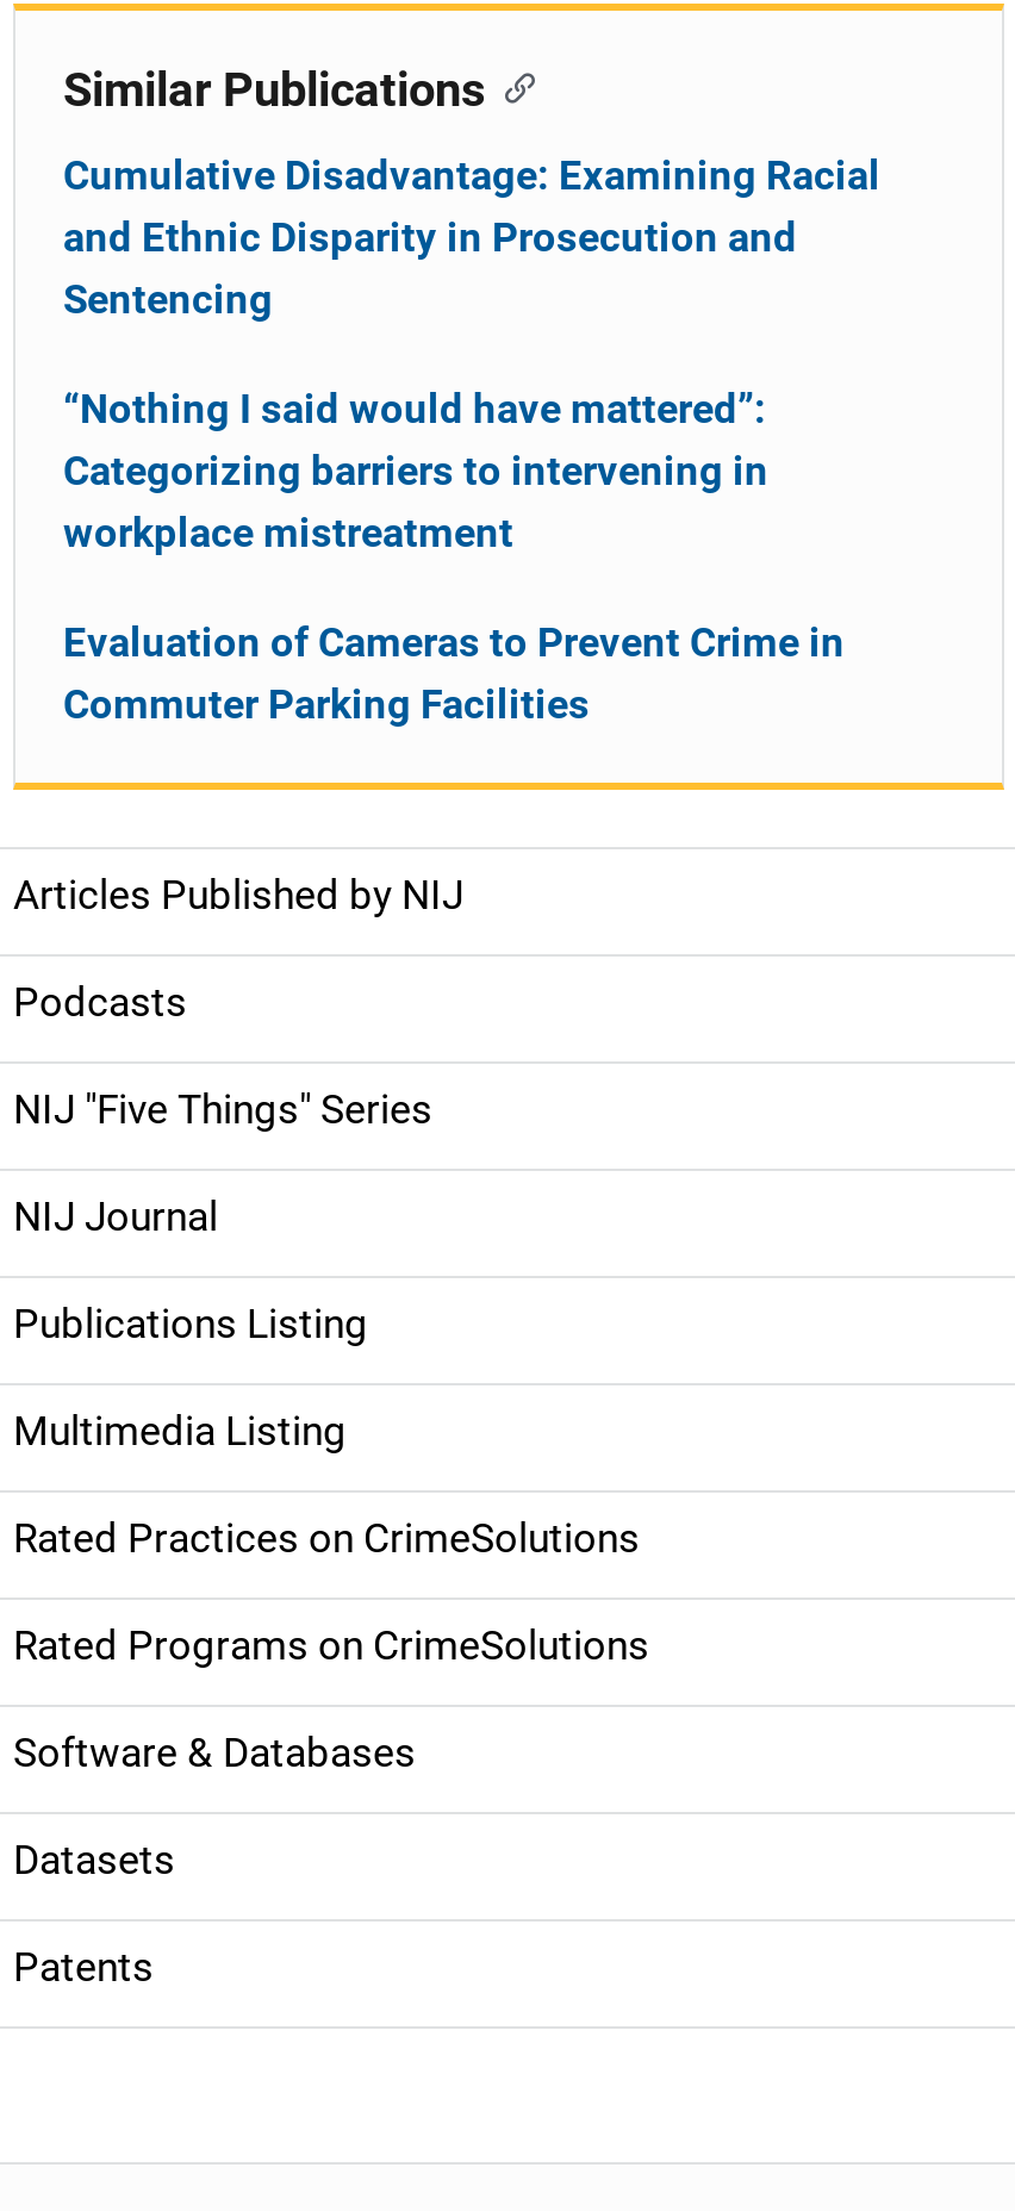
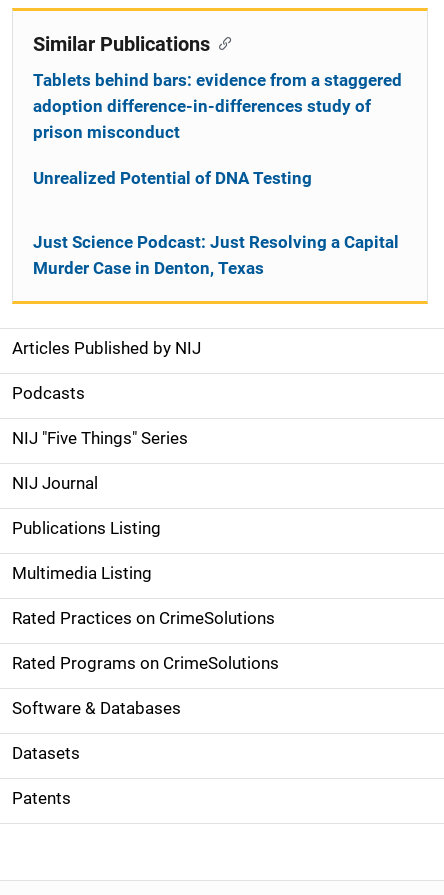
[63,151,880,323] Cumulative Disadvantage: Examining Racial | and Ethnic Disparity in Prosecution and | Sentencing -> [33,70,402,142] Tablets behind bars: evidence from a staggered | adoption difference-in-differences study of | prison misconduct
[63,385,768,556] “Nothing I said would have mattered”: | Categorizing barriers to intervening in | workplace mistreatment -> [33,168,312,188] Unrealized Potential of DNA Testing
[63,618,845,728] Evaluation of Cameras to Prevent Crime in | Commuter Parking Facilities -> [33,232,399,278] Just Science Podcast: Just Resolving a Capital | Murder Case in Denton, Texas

____________________

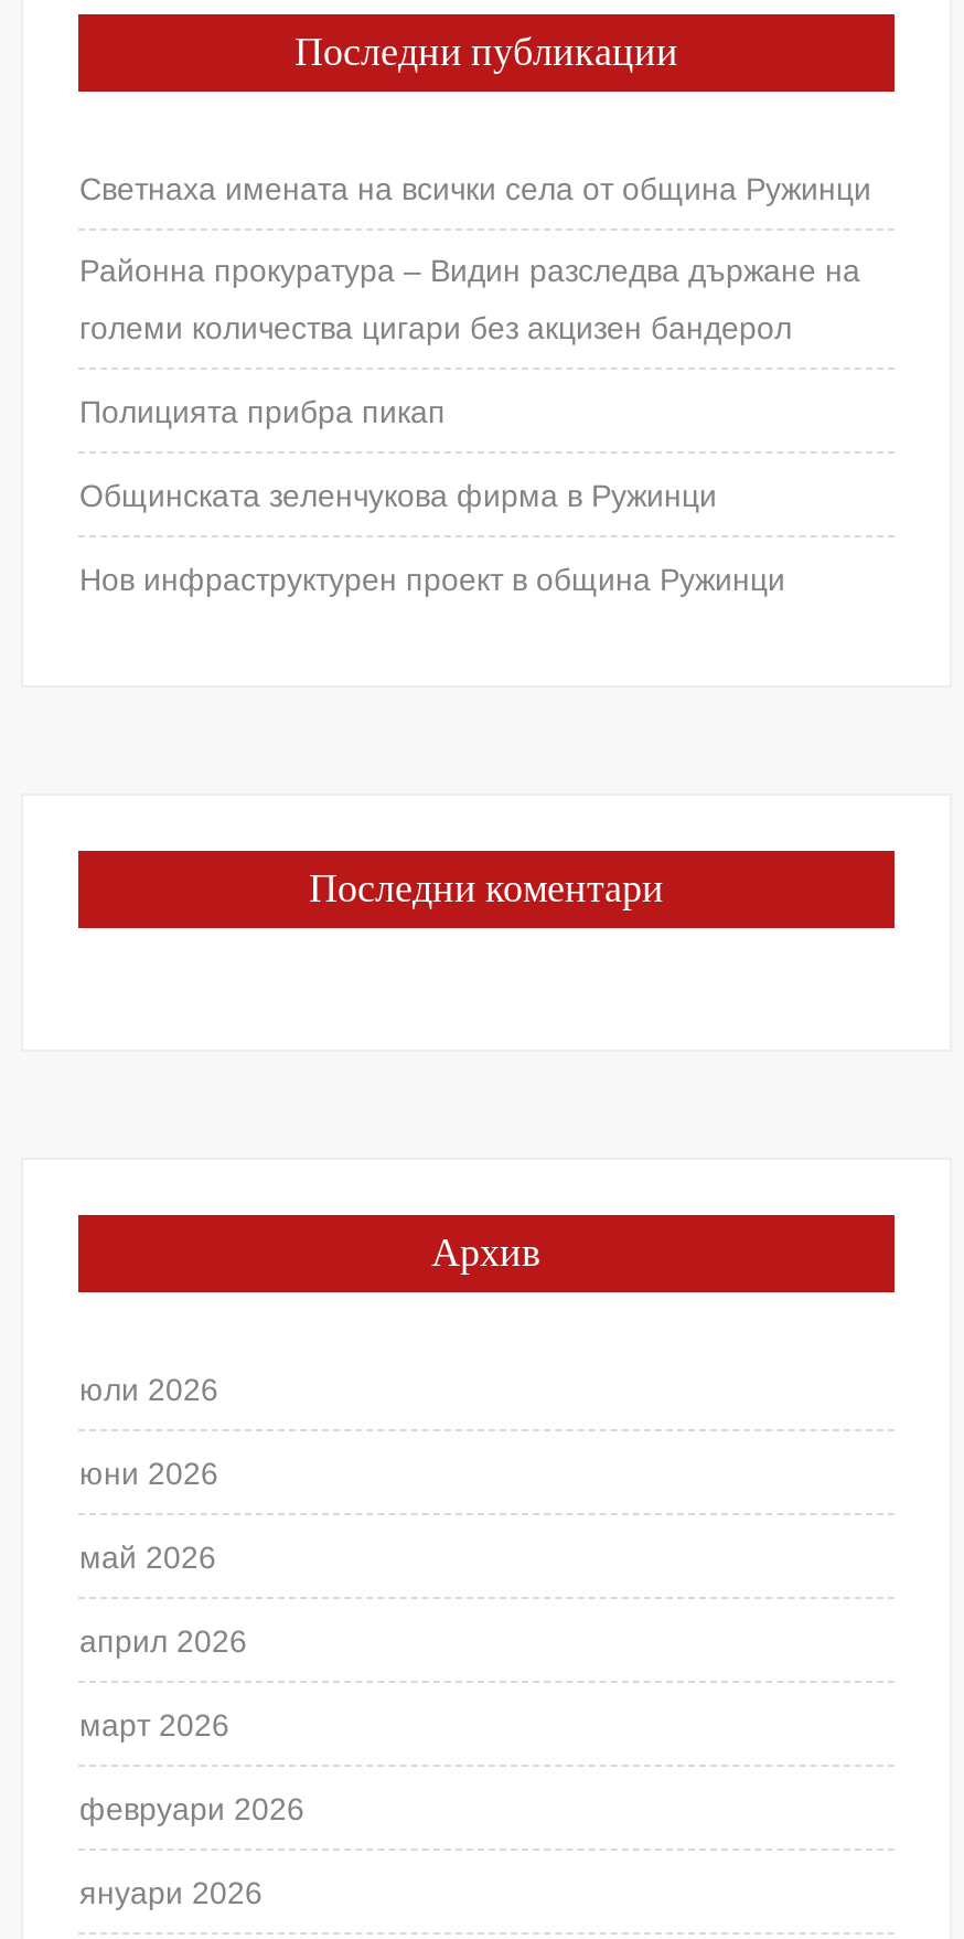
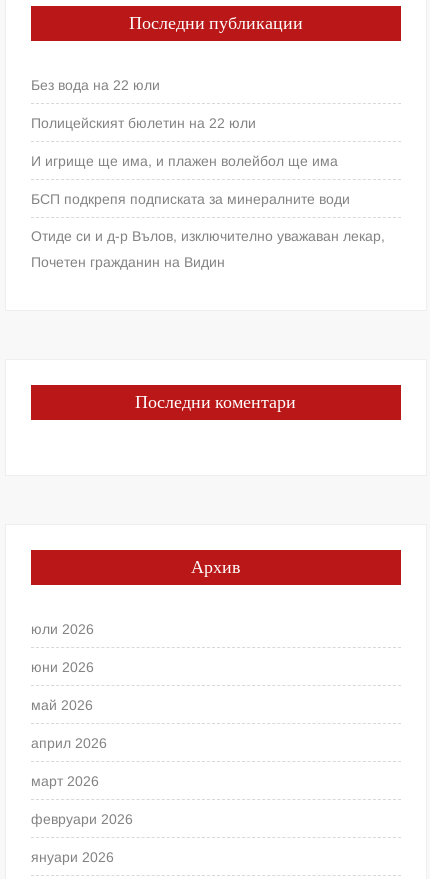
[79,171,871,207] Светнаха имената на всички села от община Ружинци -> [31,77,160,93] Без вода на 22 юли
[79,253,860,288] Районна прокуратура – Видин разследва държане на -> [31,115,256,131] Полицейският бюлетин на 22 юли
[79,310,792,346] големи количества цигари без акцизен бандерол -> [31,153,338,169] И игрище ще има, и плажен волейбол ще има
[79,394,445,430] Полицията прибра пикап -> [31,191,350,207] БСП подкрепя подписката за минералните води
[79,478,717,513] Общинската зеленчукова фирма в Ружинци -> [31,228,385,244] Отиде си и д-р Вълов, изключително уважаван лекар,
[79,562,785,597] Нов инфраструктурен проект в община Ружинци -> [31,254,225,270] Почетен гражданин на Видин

____________________

Instructions for the task: Among the records above, extract exactly the lines from the line with "[79,394,445,430] Полицията прибра" to the line with "[79,562,785,597] Нов инфраструктурен", both lines included, and leave out the rest.

Your solution:
[79,394,445,430] Полицията прибра пикап -> [31,191,350,207] БСП подкрепя подписката за минералните води
[79,478,717,513] Общинската зеленчукова фирма в Ружинци -> [31,228,385,244] Отиде си и д-р Вълов, изключително уважаван лекар,
[79,562,785,597] Нов инфраструктурен проект в община Ружинци -> [31,254,225,270] Почетен гражданин на Видин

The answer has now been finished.